Bis zu 150'000 Flüchtlinge
Wie sich die Situation weiter entwickelt, bleibt unklar. Man gehe Richtung 50'000 Flüchtlinge, je nach Entwicklung könnten es «vielleicht auch noch 150'000 dieses Jahr» werden, so Keller. «Wir haben eine grosse Aufgabe vor uns!»
Derzeit hat man die Lage aber noch im Griff: Bund und Kantone verfügen zurzeit über genügend Plätze für die Unterbringung von Geflüchteten aus der Ukraine. Von den gut 9000 Betten des Bundes sind derzeit rund 5000 belegt. Auch die Kantone haben noch genügend Reserven, um die ihnen zugewiesenen Menschen mit Schutzstatus S aufzunehmen. Aktuell melden sich täglich jeweils 500 bis 1000 Personen neu an.

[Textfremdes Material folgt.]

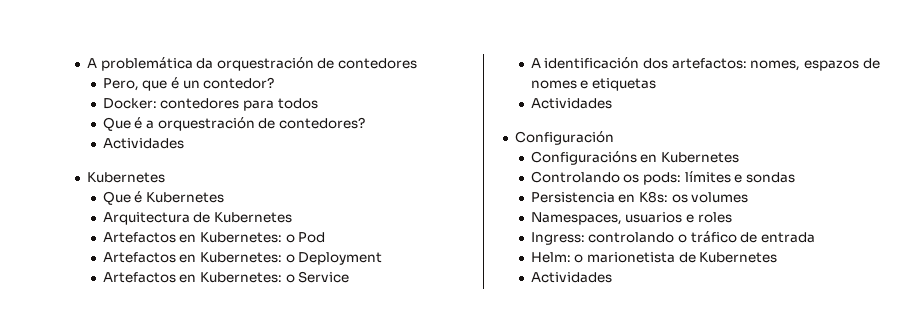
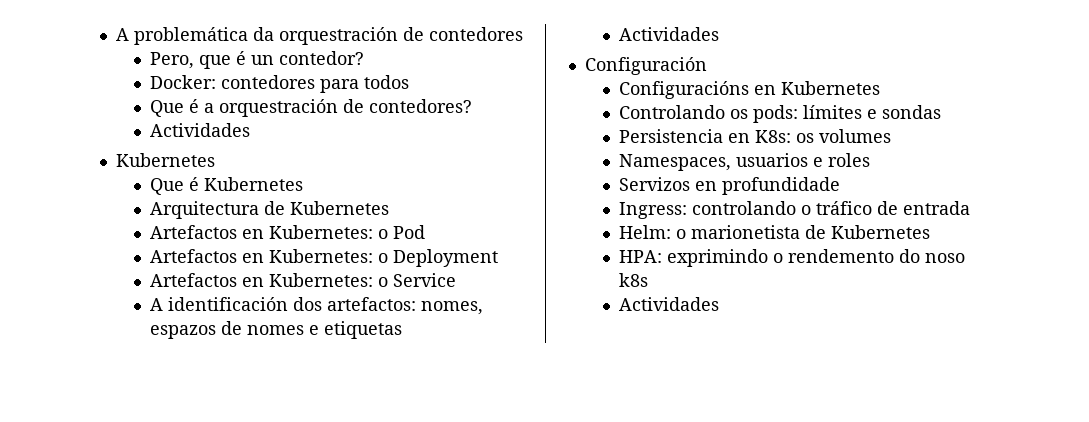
(732, 217) none -> [619,177,841,195] // Servizos en profundidade
(778, 257) none -> [619,249,966,267] [619,273,649,287] // HPA: exprimindo o rendemento do noso k8s

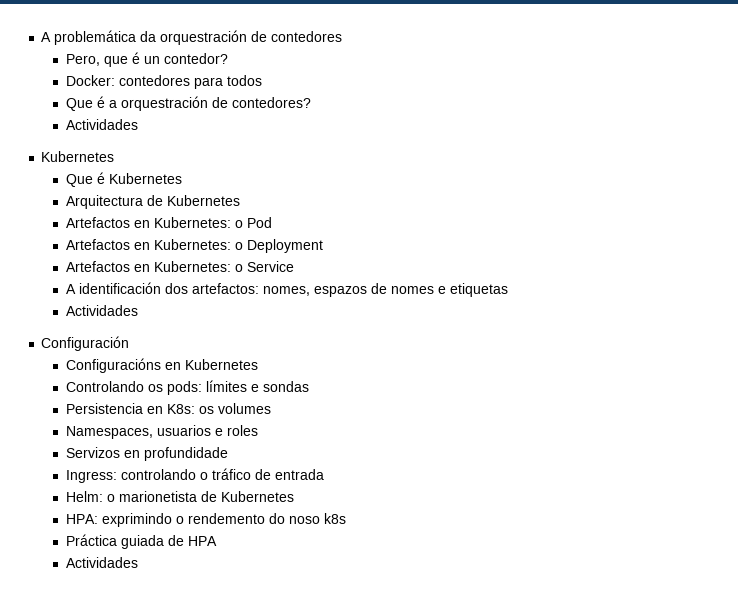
(649, 280) none -> [65,534,217,549] // Práctica guiada de HPA

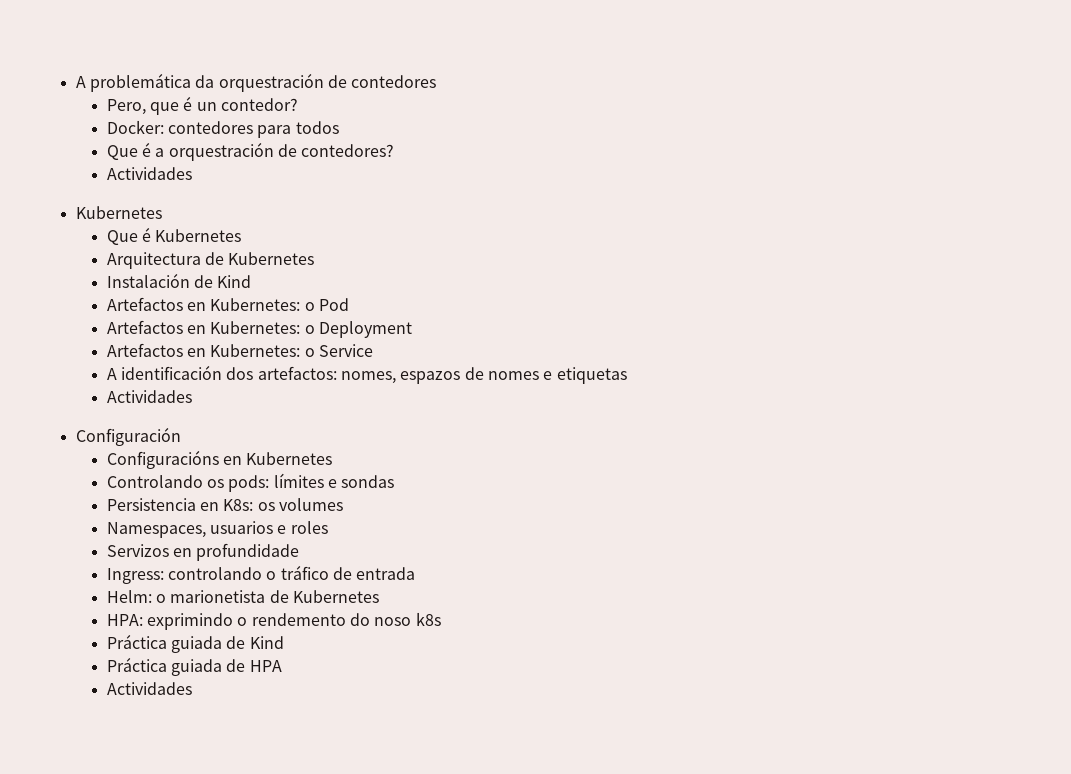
(240, 200) none -> [106,273,252,288] // Instalación de Kind
(346, 518) none -> [106,634,284,653] // Práctica guiada de Kind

Herausforderung auch für Städte
Langfristig macht sich der Winterthurer Stadtrat Nicolas Galladé allerdings Sorgen bezüglich der Unterbringung der Geflüchteten. Es sei anzunehmen, dass die Gastfamilien ihre eigenen vier Wände mit der Zeit wieder für sich haben wollten.
Dann müsse die Stadt auch auf dem privaten Markt Wohnungen suchen. Zudem stellten sich Fragen bei der längerfristigen Integration und im Schulbereich.